В христианской литературе можно найти много утверждений, где содержится намек на концепцию эволюции. Схему, по которой построен сам рассказ о сотворении мира, можно назвать в чем-то эволюционной. А в классической христианской литературе содержится множество рассказов о мирах, бывших до нашего, об эрах до нынешней. Интересовали ли тех авторов, которые писали Библию, окаменелости существ, которые уже не существуют? Занимало ли их разнообразие организмов, в особенности различные расы и народы, осознавали ли они, что мир постоянно прогрессирует к более высоким формам? Эволюция, которая следует по пути возвышения, дает основания для оптимистического взгляда на мир — кого не воодушевит то, что все развивается и поднимается на более высокую ступень? Но, когда мы углубляемся в суть эволюционного возвышения, верующие видят в этом сияющие во всей своей чистоте Божественные принципы. Бесконечность, как она есть, стремится актуализировать то, что бесконечно в потенциале.
— Касательно природы человека, дарвинизм радикально расходится с религиозными представлениями. Христианство основано на вере в то, что человек был создан по образу и подобию Бога. Теория эволюции утверждает, что все многообразие жизни — это часть цепочки, тянущейся от простейших форм жизни. Поэтому то, что Дарвин сумел преодолеть инертность научного мышления и включить в свою теорию человека, — одно из его величайших достижений.
— Еще один интересный момент: Дарвин утверждал, что эволюционная последовательность прослеживается не только в физических качествах человека, но и в его эмоциях. В XIX веке англичане противились теории эволюции прежде всего из-за ее концепции человека и происхождения человечества. Благородный английский джентльмен настолько отличался от животных и настолько превосходил их, что мысль об общих предках казалась невероятной.

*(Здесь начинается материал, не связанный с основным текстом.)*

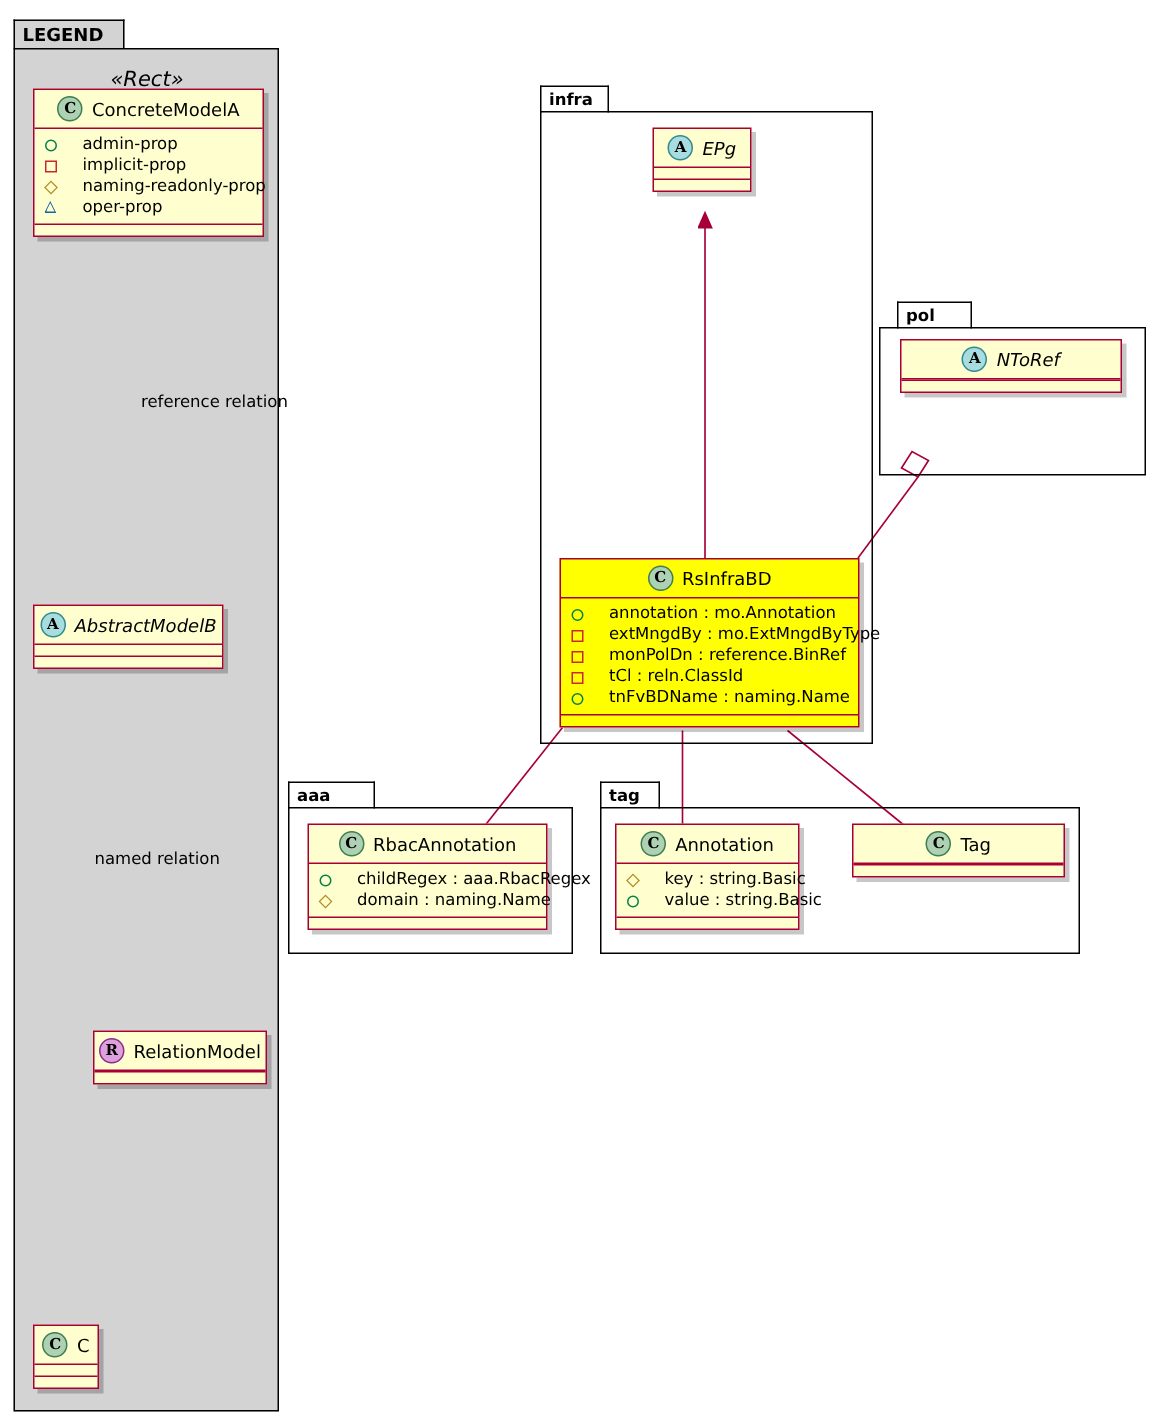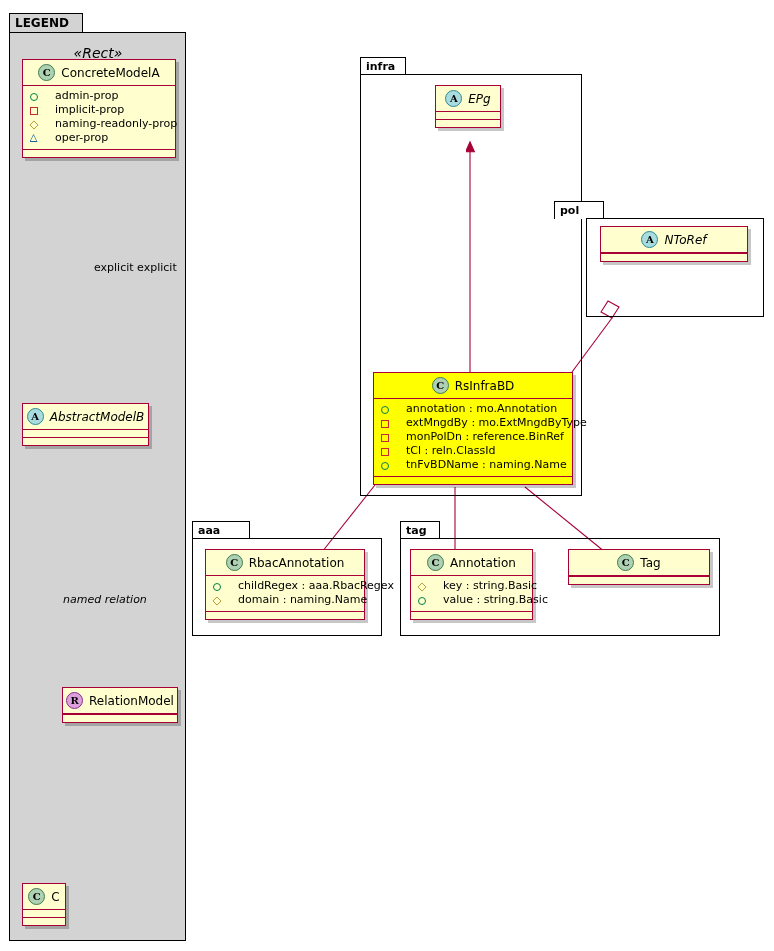--- a/index.html
+++ b/index.html
@@ -337,7 +337,7 @@
     <div class="empty-body"></div>
   </div>
 
-  <div class="pkg-tab" style="left:554px; top:201px; width:50px; height:18px;">
+  <div class="pkg-tab" style="left:598px; top:201px; width:50px; height:18px;">
     <span>pol</span>
   </div>
   <div class="pkg" style="left:586px; top:218px; width:178px; height:99px;"></div>

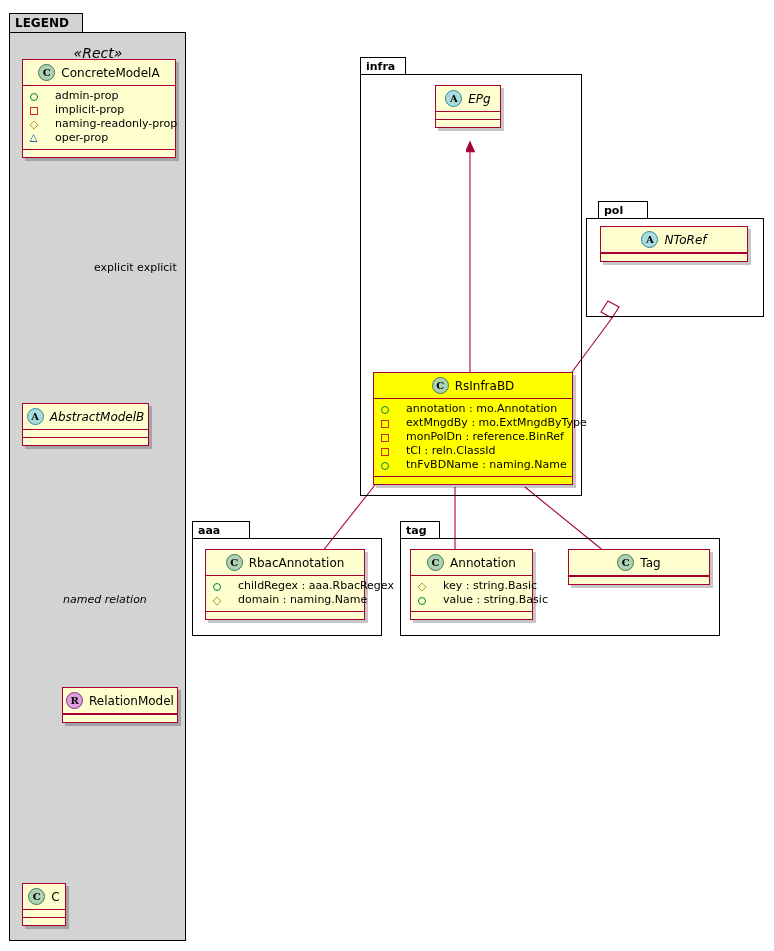--- a/index.html
+++ b/index.html
@@ -253,7 +253,7 @@
     <div class="empty-body"></div>
   </div>
 
-  <div class="edge-label" style="left:94px; top:261px;">explicit explicit</div>
+  <div class="edge-label" style="left:94px; top:261px;">reference relation</div>
 
   <div class="cls" style="left:22px; top:403px; width:127px;">
     <div class="cls-header">

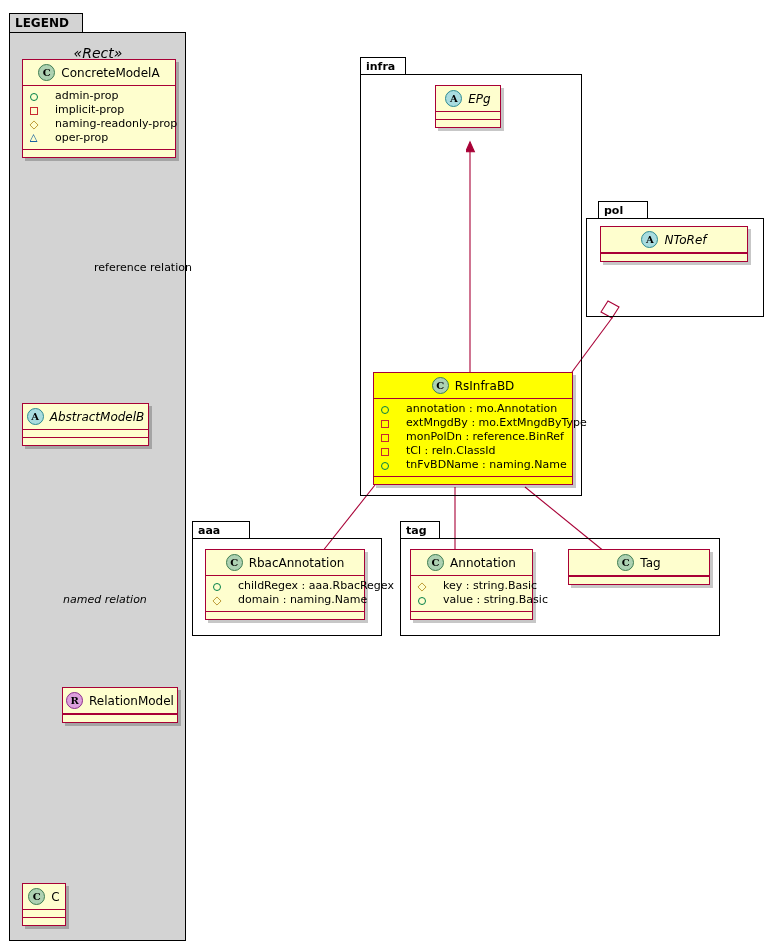--- a/index.html
+++ b/index.html
@@ -266,7 +266,7 @@
     <div class="empty-body"></div>
   </div>
 
-  <div class="edge-label" style="left:63px; top:593px;font-style:italic;">named relation</div>
+  <div class="edge-label" style="left:63px; top:566px;">named relation</div>
 
   <div class="cls" style="left:62px; top:687px; width:116px;">
     <div class="cls-header">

— Жаль, что они не читали «Так говорил Заратустра», где Ницше являет миру своего сверхчеловека, выражаясь эволюционными словами своего пророка: «...Вы совершили путь от червя до человека, но многое еще в вас — от червя. Когда-то были вы обезьянами, и даже теперь человек больше обезьяна, нежели иная из обезьян».
— Бедные джентльмены, у них после этого еще меньше шансов разминуться с обезьяной на пути эволюции, — рассмеялась Леночка.
— О да, — подхватил настрой Лены Ольгерд. — В то время как эволюция выделяет сходные черты, родство и связь между ними, христианство подчеркивает обратное. Как можно примирить основной принцип религии, а именно уникальные отношения человека с Богом, с утверждениями теории эволюции, в которых стирается различие между человеком и животным?